Su protagonista, que lleva el nombre improbable de Clavius Frederick Earbrass, es un novelista de carrera: cada cierto tiempo se embarca en la escritura de un nuevo proyecto, que siempre está dentro del mismo subgénero: dramas familiares en entornos de clase alta, al modo de los que aparecen (con diversos enfoques y tonos) en la obra de autores desde P. G. Wodehouse hasta Ford Maddox Ford. A lo largo de la historia de Gorey, éste se ríe de varios de los clichés del trabajo novelesco, incluyendo los rituales preparatorios para poder escribir; también muestra lo necesario de la concentración en la escritura de largo aliento (y los efectos extraños que puede producir), el caos que puede tener lugar cuando se acumulan las revisiones y modificaciones del proyecto de apariencia más sencilla, y, muy importante, el contraste que quien escribe acaba por percibir (por experimentar) entre su propia vida y la “vida” de sus personajes. Los detalles de la vida cotidiana de Earbrass son apenas menos triviales y sosos que los de su vida en el medio literario; por el contrario, la absorción en su novela produce, en un momento mágico evidente, la aparición literal de uno de sus personajes, y en otro más sutil y prolongado la llegada de una sensación de irrealidad que se cuela a sus días y lo nulifica: lo afantasma.
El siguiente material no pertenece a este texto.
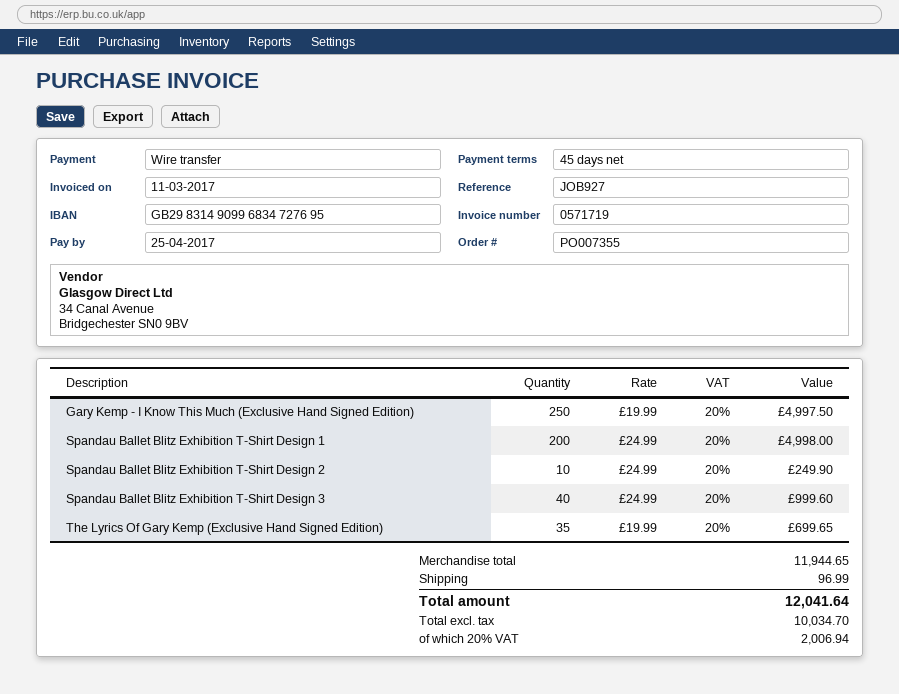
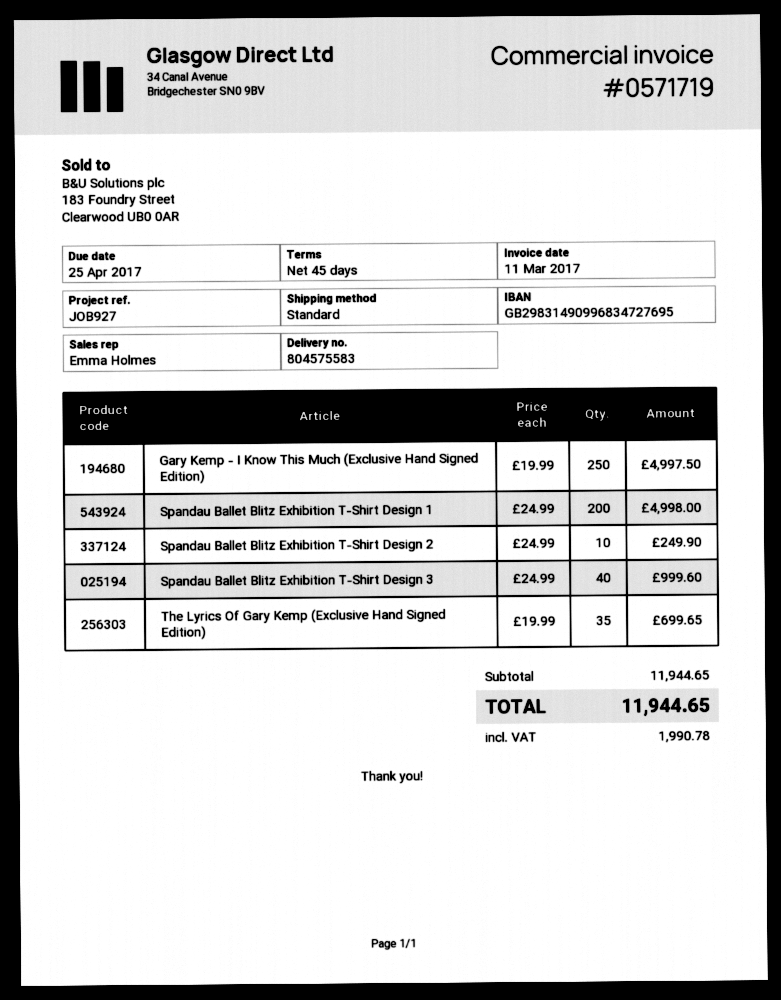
shipping: 96.99 -> none
tax: 2006.94 -> 1990.78
total: 12041.64 -> 11944.65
Ese momento culminante de vacío tras la creación es mágico y cierto a la vez: perfectamente claro y pese a todo ambiguo, como tantos finales de grandes novelas.

The Unstrung Harp(Antes de darse cuenta de lo que estaba haciendo, el Sr. Earbrass descubrió que tenía toda la intención de pasar algunas semanas en el Continente. En un trance de eficiencia, que no hubiera sorprendido a nadie más de lo que lo sorprendía a él mismo, hizo los preparativos complicados y enloquecedores para su partida en casi nada de tiempo. Ahora, al amanecer, está de pie, entumecido por el frío y la duda, mirando la superficie agitada del Canal de la Mancha. Supone que tendrá terribles malestares por horas y horas, pero no importa. Aunque es una persona a quien las cosas no le suceden, tal vez le puedan suceder cuando esté del otro lado.)

Hay algo de vampírico en la novela, porque se alimenta de su creador. Y porque el creador es una víctima dispuesta de esa criatura que (para modificar la frase hecha) no puede cobrar vida si no es gracias a él.